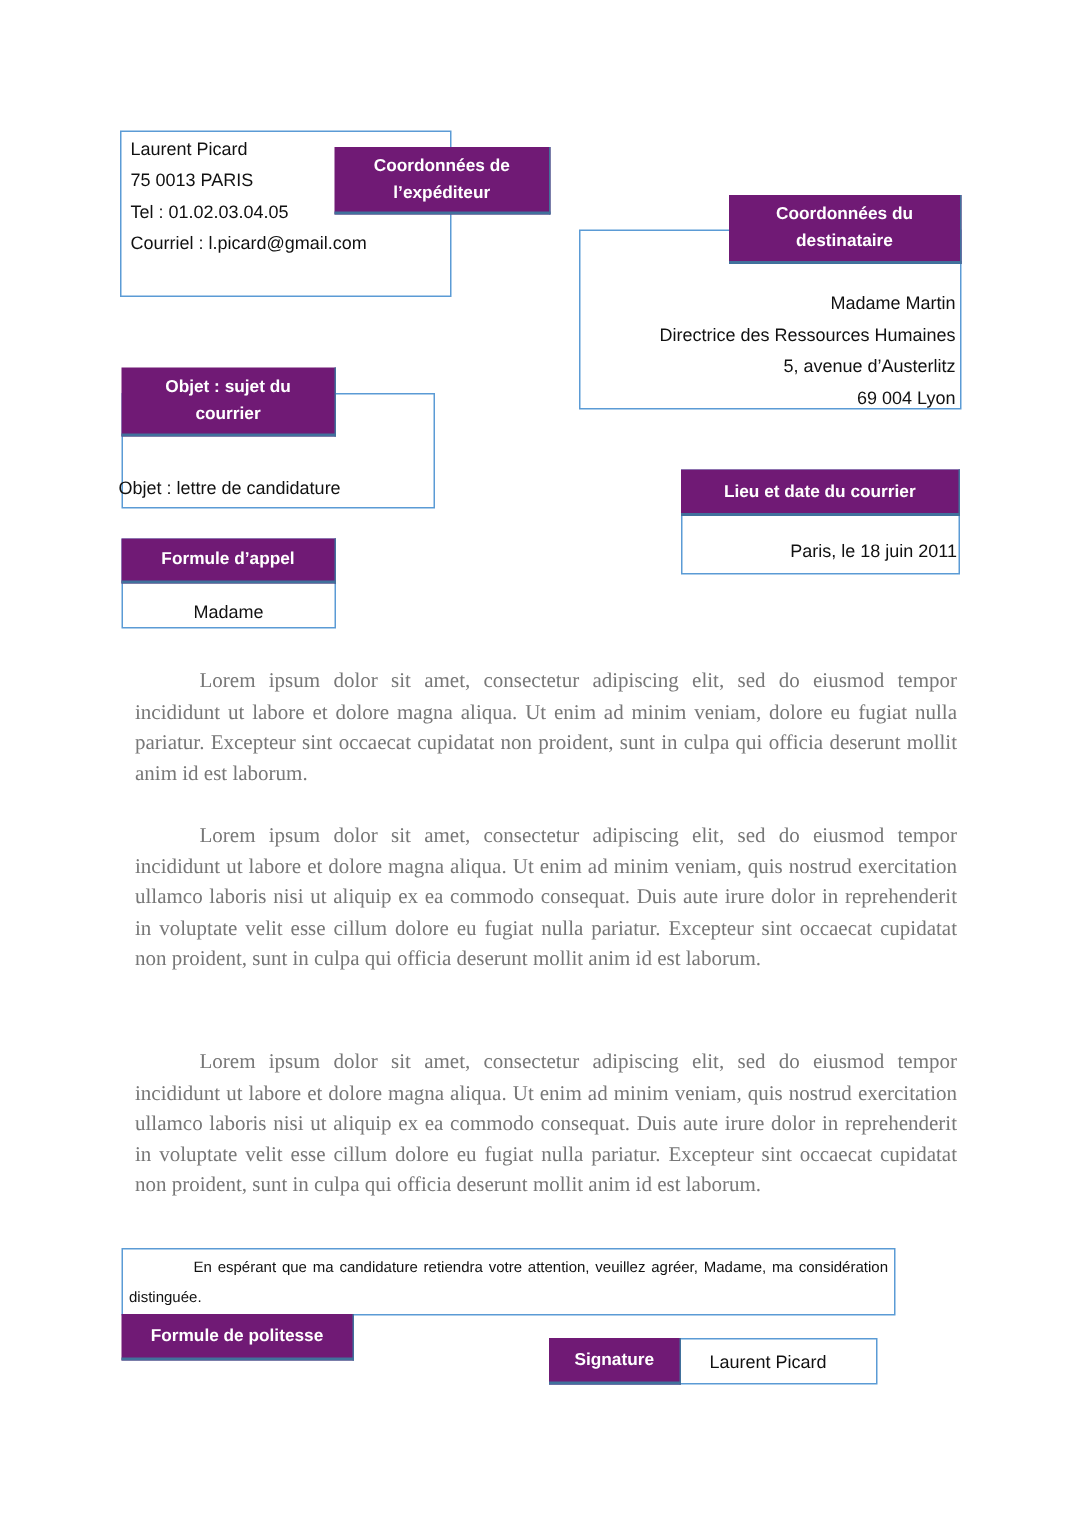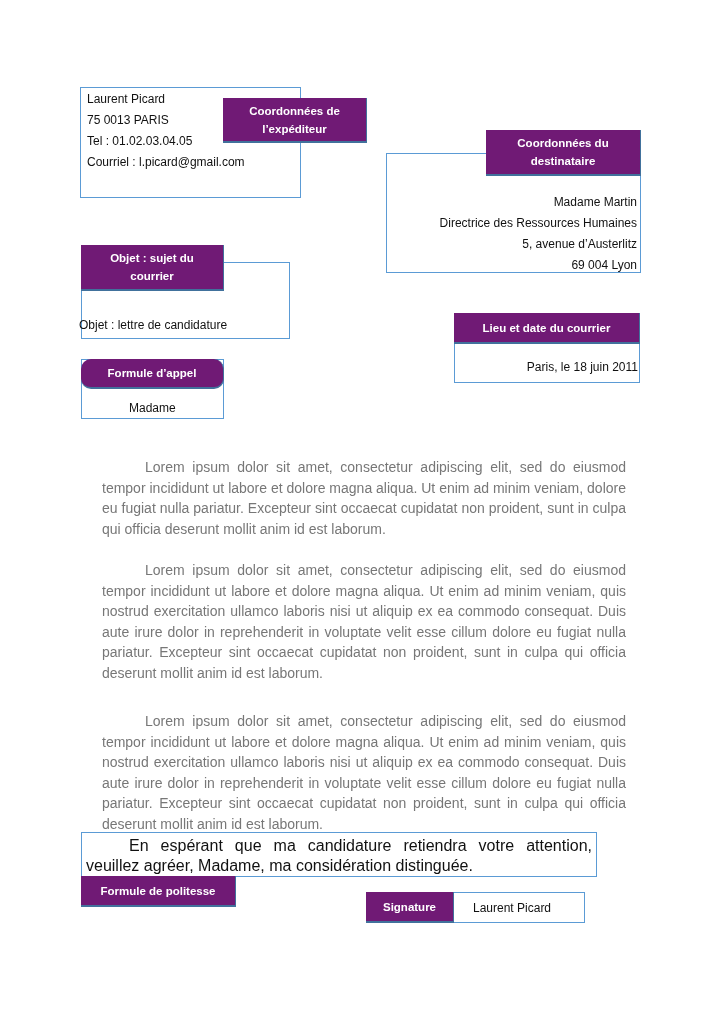--- a/index.html
+++ b/index.html
@@ -43,7 +43,7 @@
 <div class="abs t15" style="right:86px;top:357px;margin-left:16px;">Paris, le 18 juin 2011</div>
 
 <div class="box" style="left:81px;top:359px;width:143px;height:60px;"></div>
-<div class="tag" style="left:81px;top:359px;width:143px;height:30px;border-radius:10px;">Formule d’appel</div>
+<div class="tag" style="left:81px;top:359px;width:143px;height:30px;">Formule d’appel</div>
 <div class="abs t15" style="left:129px;top:398px;">Madame</div>
 
 <div class="lorem" style="top:441px;">

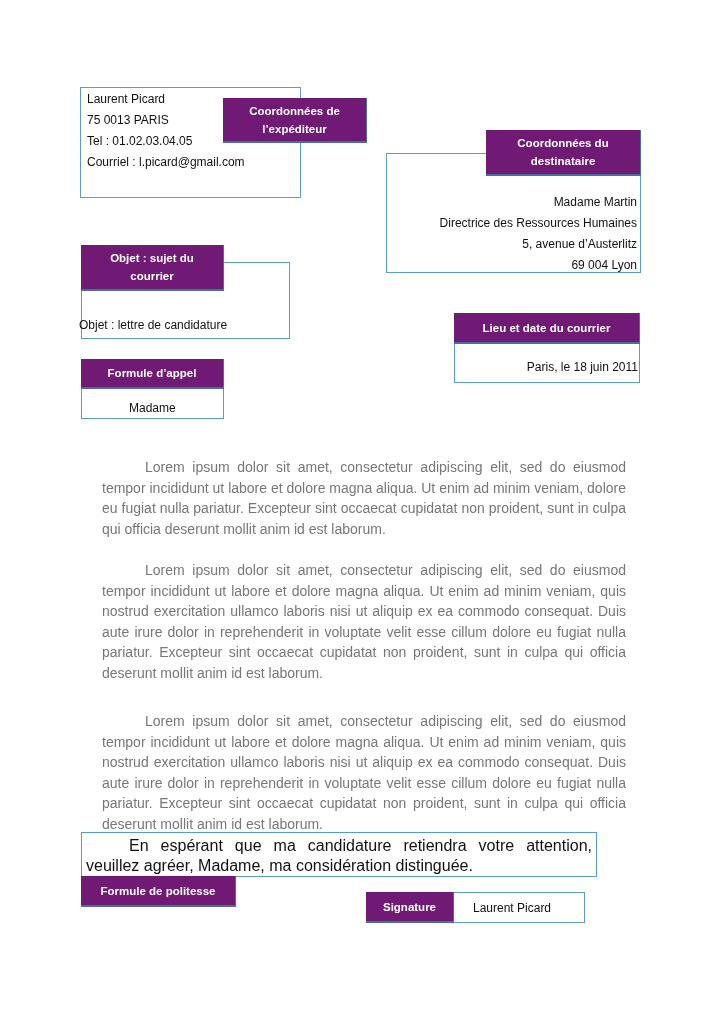--- a/index.html
+++ b/index.html
@@ -13,7 +13,7 @@
   .t15 { font-size:12px; line-height:21px; }
   .lorem { position:absolute; left:86px; width:556px; font-size:14px; line-height:20.6px; color:#777;
            text-align:justify; }
-  .lorem p { margin:16px; text-indent:43px; }
+  .lorem p { margin:4px; text-indent:43px;font-family:Liberation Serif, serif; }
 </style>
 </head>
 <body>

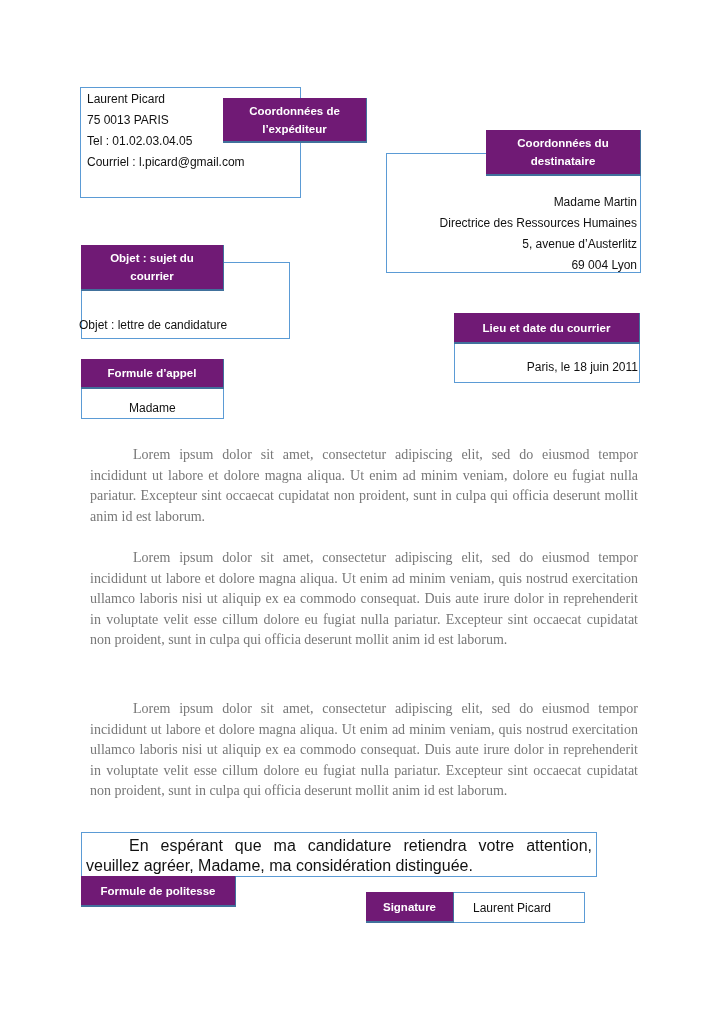--- a/index.html
+++ b/index.html
@@ -57,7 +57,7 @@
   </div>
 
 <div class="box" style="left:81px;top:832px;width:516px;height:45px;padding:3px 4px 0 4px;">
-  <div style="font-size:16px;line-height:20px;text-indent:43px;text-align:justify;text-align-last:left;">En espérant que ma candidature retiendra votre attention, veuillez agréer, Madame, ma considération distinguée.</div>
+  <div style="font-size:10px;line-height:20px;text-indent:43px;text-align:justify;text-align-last:left;">En espérant que ma candidature retiendra votre attention, veuillez agréer, Madame, ma considération distinguée.</div>
 </div>
 <div class="tag" style="left:81px;top:876px;width:155px;height:31px;">Formule de politesse</div>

» WORK REQUIRED: Look for the string "retiendra" in the data above and return every line that has it.

» ANSWER TO THIS EXERCISE:
-  <div style="font-size:16px;line-height:20px;text-indent:43px;text-align:justify;text-align-last:left;">En espérant que ma candidature retiendra votre attention, veuillez agréer, Madame, ma considération distinguée.</div>
+  <div style="font-size:10px;line-height:20px;text-indent:43px;text-align:justify;text-align-last:left;">En espérant que ma candidature retiendra votre attention, veuillez agréer, Madame, ma considération distinguée.</div>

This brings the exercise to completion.